I have some unfinished business with the "May 08" photo file on my computer. Yes, I am just detail-concerned enough to sort my photos into subject categories (cooking/food/blog photos, the kitties, gardens, etc), with monthly subcategories, and then just creative-chaos-oriented enough to be nearly incapable of filing my non-digital papers - but that's another story. The point is, June has arrived and I haven't yet told you about our absolute favorite, classic but still magical, lightened but, well, not too light, peanut butter chocolate chip cookies.

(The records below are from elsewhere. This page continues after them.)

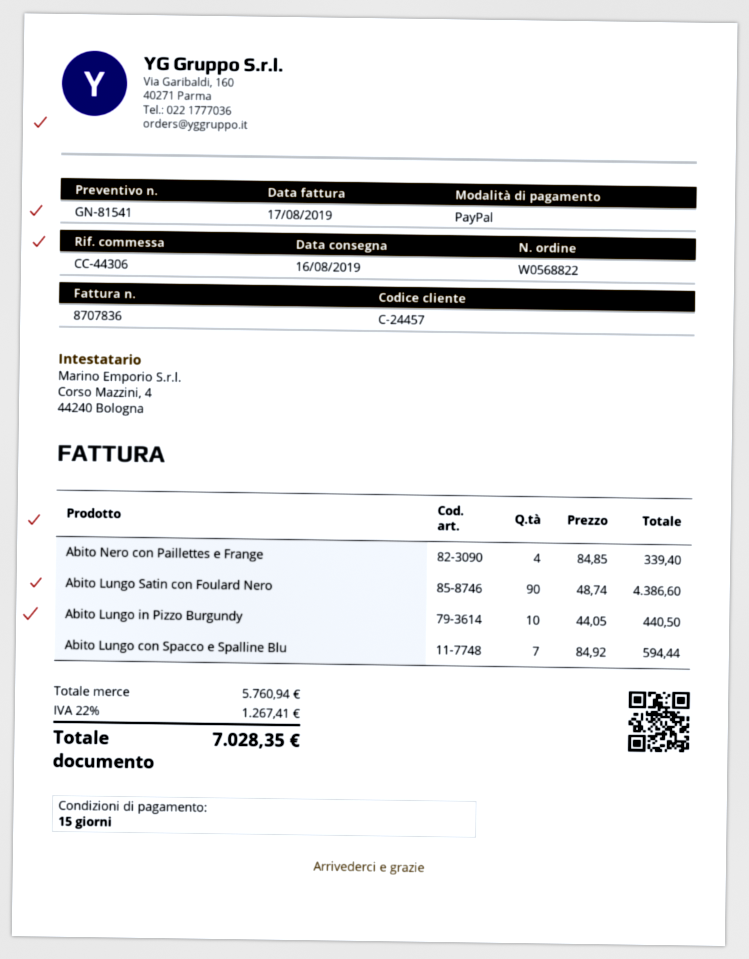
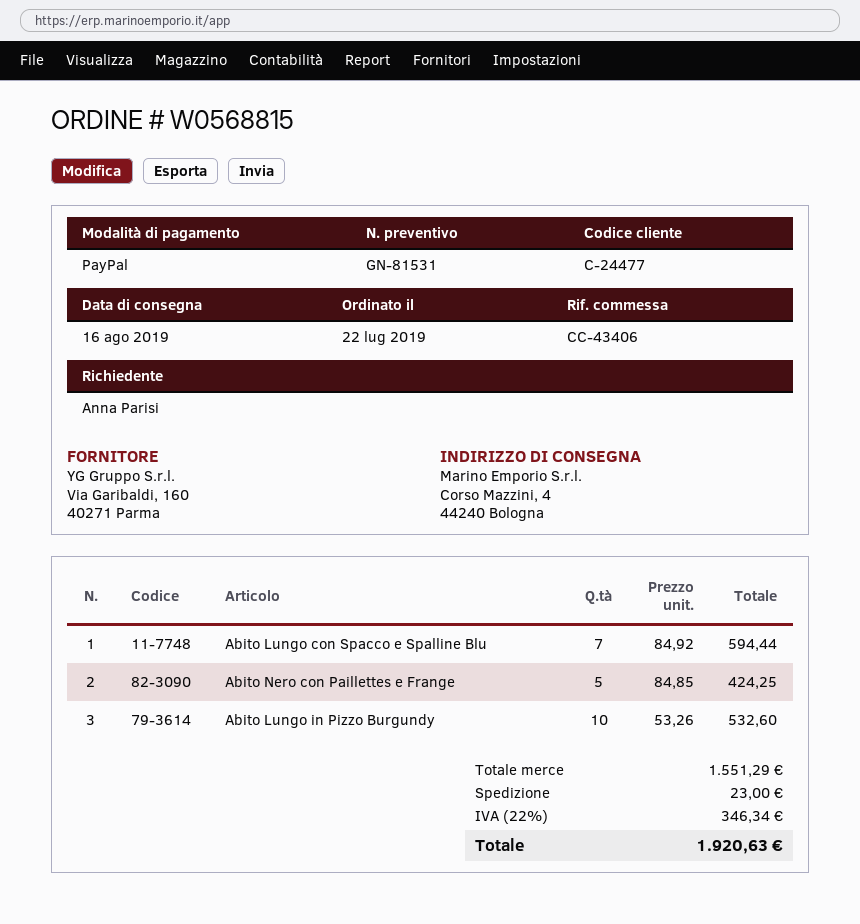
quote number: GN-81541 -> GN-81531
order number: W0568822 -> W0568815
customer number: C-24457 -> C-24477
reference: CC-44306 -> CC-43406
Abito Nero con Paillettes e Frange: 4 x 84.85 = 339.40 -> 5 x 84.85 = 424.25
Abito Lungo Satin con Foulard Nero: 90 x 48.74 = 4386.60 -> none
Abito Lungo in Pizzo Burgundy: 10 x 44.05 = 440.50 -> 10 x 53.26 = 532.60
subtotal: 5760.94 -> 1551.29
shipping: none -> 23.00
tax: 22% = 1267.41 -> 22% = 346.34
total: 7028.35 -> 1920.63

Having just typed "peanut butter chocolate chip cookies," I'm suddenly without words. Really, what more can one say?
They're that intense.
Peanut Butter Chocolate Chip Cookies (or bars!)

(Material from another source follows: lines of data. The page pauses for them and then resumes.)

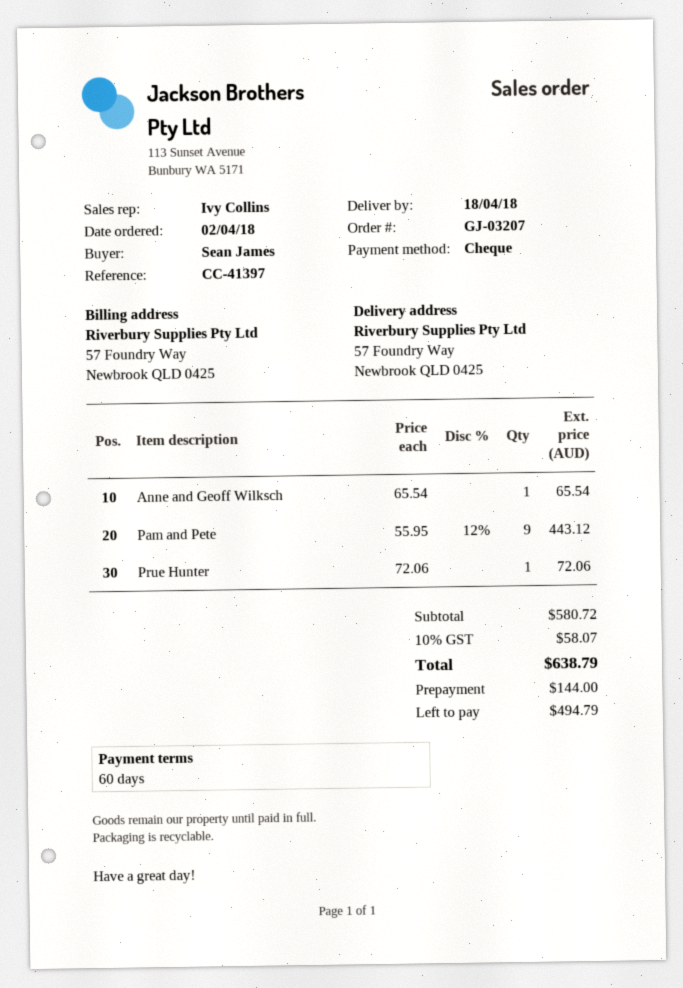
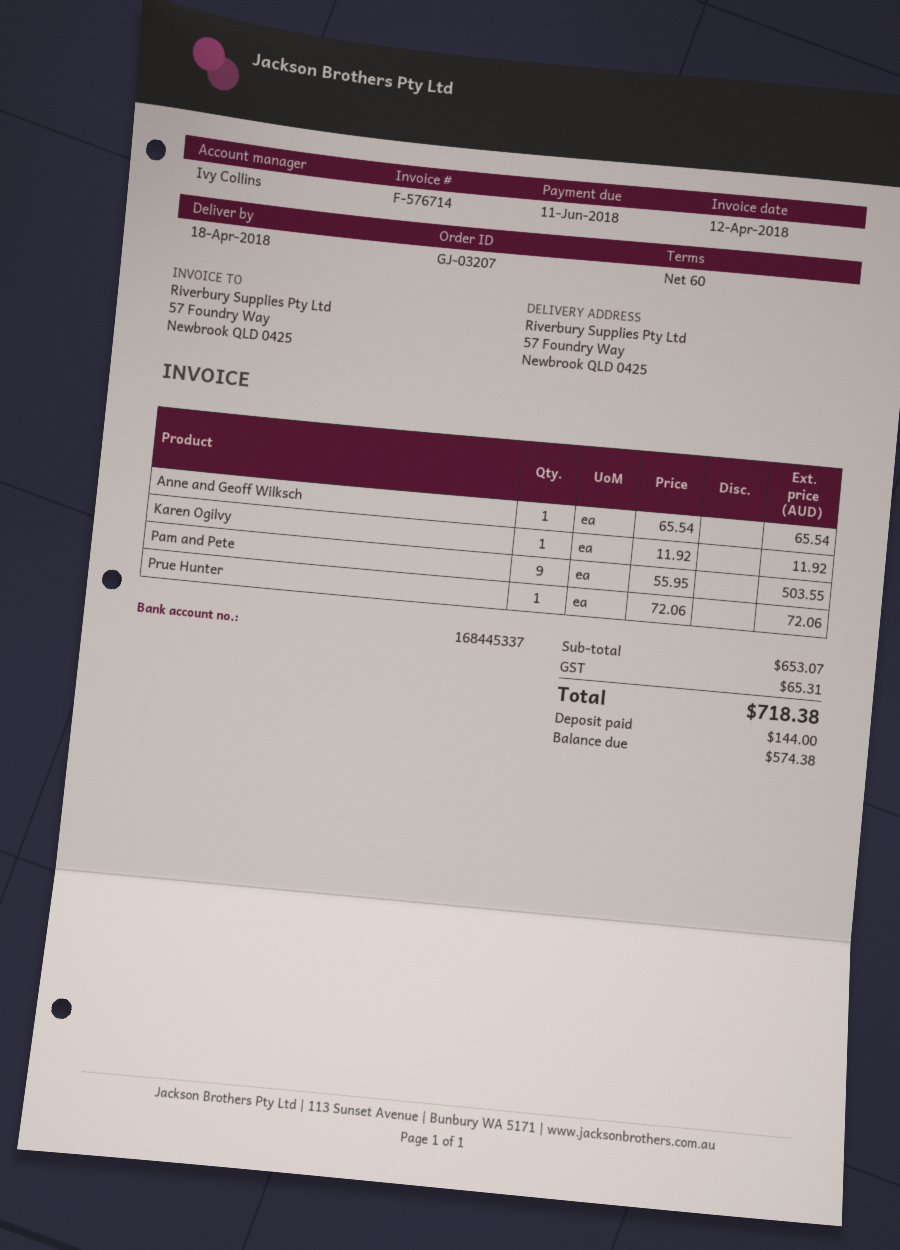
Pam and Pete: 9 x 55.95 - 12% = 443.12 -> 9 x 55.95 = 503.55
Karen Ogilvy: none -> 1 x 11.92 = 11.92
subtotal: 580.72 -> 653.07
tax: 58.07 -> 65.31
total: 638.79 -> 718.38
balance: 494.79 -> 574.38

2 cups flour 1 tsp baking soda 2 cups raw sugar 1 cup creamy peanut butter 1/2 cup light vegan margarine 1/2 cup applesauce 1 egg 2 egg whites 1 (16 oz) package dark chocolate chips
~ Preheat oven to 325 degrees. ~ Spray cookie sheets with cooking spray (If you'd like to make bars instead of cookies, coat a 9X11" baking dish with cooking spray.) ~ Lightly stir the baking soda into the flour, and set aside. ~ Cream together the sugar, peanut butter, vegan marg, and applesauce. ~ Beat in the egg and egg whites. ~ Add the flour mixture, and stir until just combined. ~ Fold in the chocolate chips. ~ Drop by rounded tablespoonfuls onto the cookie sheets (For the bars, pour the batter into the baking dish.) ~ Bake for 15 minutes (until lightly browned) for the cookies, or 20 to 25 minutes (until the batter is just set) for the bars. Allow the cookies to cool fully before removing them from the baking sheet - they're a thin, crispy on the sides and gooey in the middle kind of cookie, so if you try to scoop them off the sheets too soon (as we invariably do) they'll goo all over the place... (Mmmm...)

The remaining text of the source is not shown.